** What the exercise asks **
Each entry is to be repeated word for word, and the images are to be dropped.
*** Opening of Exercise material ***
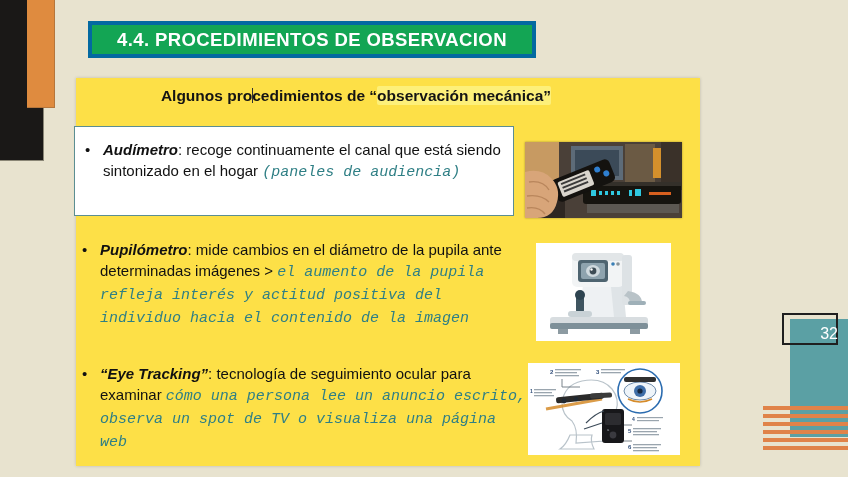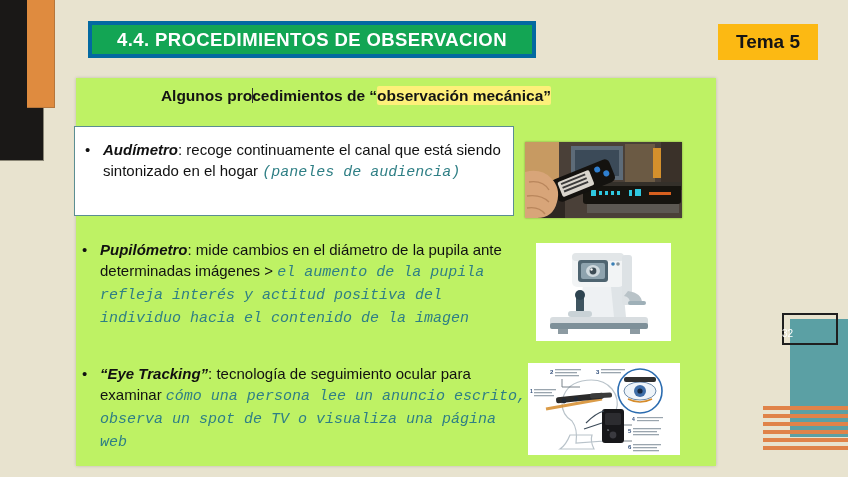--- a/index.html
+++ b/index.html
@@ -77,23 +77,22 @@
     font-weight: bold;
   }
 
   
   .content-panel {
     position: absolute;
     left: 76px;
     top: 78px;
     width: 624px;
     height: 388px;
-    background: #bef264;
+    background: #fde047;
     box-shadow: 0 0 3px rgba(0,0,0,0.18);
-    padding-left: 16px;
   }
   .subtitle {
     position: absolute;
     left: 0;
     top: 9px;
     width: 560px;
     text-align: center;
     font-size: 15.5px;
     font-weight: bold;
     color: #141414;
@@ -189,23 +188,23 @@
     box-sizing: border-box;
   }
   .page-num {
     position: absolute;
     left: 782px;
     top: 313px;
     width: 56px;
     height: 41px;
     display: flex;
     align-items: center;
-    justify-content: flex-start;
+    justify-content: flex-end;
     color: #ffffff;
-    font-size: 10px;
+    font-size: 16px;
   }
   .stripes {
     position: absolute;
     left: 763px;
     top: 406px;
     width: 85px;
     height: 48px;
   }
   .stripe {
     position: absolute;
@@ -220,23 +219,20 @@
 
 <div id="slide">
 
   <div class="deco-black"></div>
   <div class="deco-orange"></div>
 
   <div class="title-banner">
     <span>4.4. PROCEDIMIENTOS DE OBSERVACION</span>
   </div>
 
-  <div class="tema-badge">
-    <span>Tema 5</span>
-  </div>
 
   <div class="content-panel">
 
     <div class="subtitle">
       <span>Algunos pro</span><span class="caret"></span><span>cedimientos de “</span><span class="hl">observación mecánica”</span>
     </div>
 
     <div class="bullet-box framed" style="left:-2px; top:48px; width:440px; height:90px; padding:12px 10px 0 8px;">
       <div class="bullet-row">
         <div class="bullet-dot">•</div>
*** Close of Exercise material ***
** Response area **
--- a/index.html
+++ b/index.html
@@ -77,23 +77,22 @@
     font-weight: bold;
   }
 
   
   .content-panel {
     position: absolute;
     left: 76px;
     top: 78px;
     width: 624px;
     height: 388px;
-    background: #bef264;
+    background: #fde047;
     box-shadow: 0 0 3px rgba(0,0,0,0.18);
-    padding-left: 16px;
   }
   .subtitle {
     position: absolute;
     left: 0;
     top: 9px;
     width: 560px;
     text-align: center;
     font-size: 15.5px;
     font-weight: bold;
     color: #141414;
@@ -189,23 +188,23 @@
     box-sizing: border-box;
   }
   .page-num {
     position: absolute;
     left: 782px;
     top: 313px;
     width: 56px;
     height: 41px;
     display: flex;
     align-items: center;
-    justify-content: flex-start;
+    justify-content: flex-end;
     color: #ffffff;
-    font-size: 10px;
+    font-size: 16px;
   }
   .stripes {
     position: absolute;
     left: 763px;
     top: 406px;
     width: 85px;
     height: 48px;
   }
   .stripe {
     position: absolute;
@@ -220,23 +219,20 @@
 
 <div id="slide">
 
   <div class="deco-black"></div>
   <div class="deco-orange"></div>
 
   <div class="title-banner">
     <span>4.4. PROCEDIMIENTOS DE OBSERVACION</span>
   </div>
 
-  <div class="tema-badge">
-    <span>Tema 5</span>
-  </div>
 
   <div class="content-panel">
 
     <div class="subtitle">
       <span>Algunos pro</span><span class="caret"></span><span>cedimientos de “</span><span class="hl">observación mecánica”</span>
     </div>
 
     <div class="bullet-box framed" style="left:-2px; top:48px; width:440px; height:90px; padding:12px 10px 0 8px;">
       <div class="bullet-row">
         <div class="bullet-dot">•</div>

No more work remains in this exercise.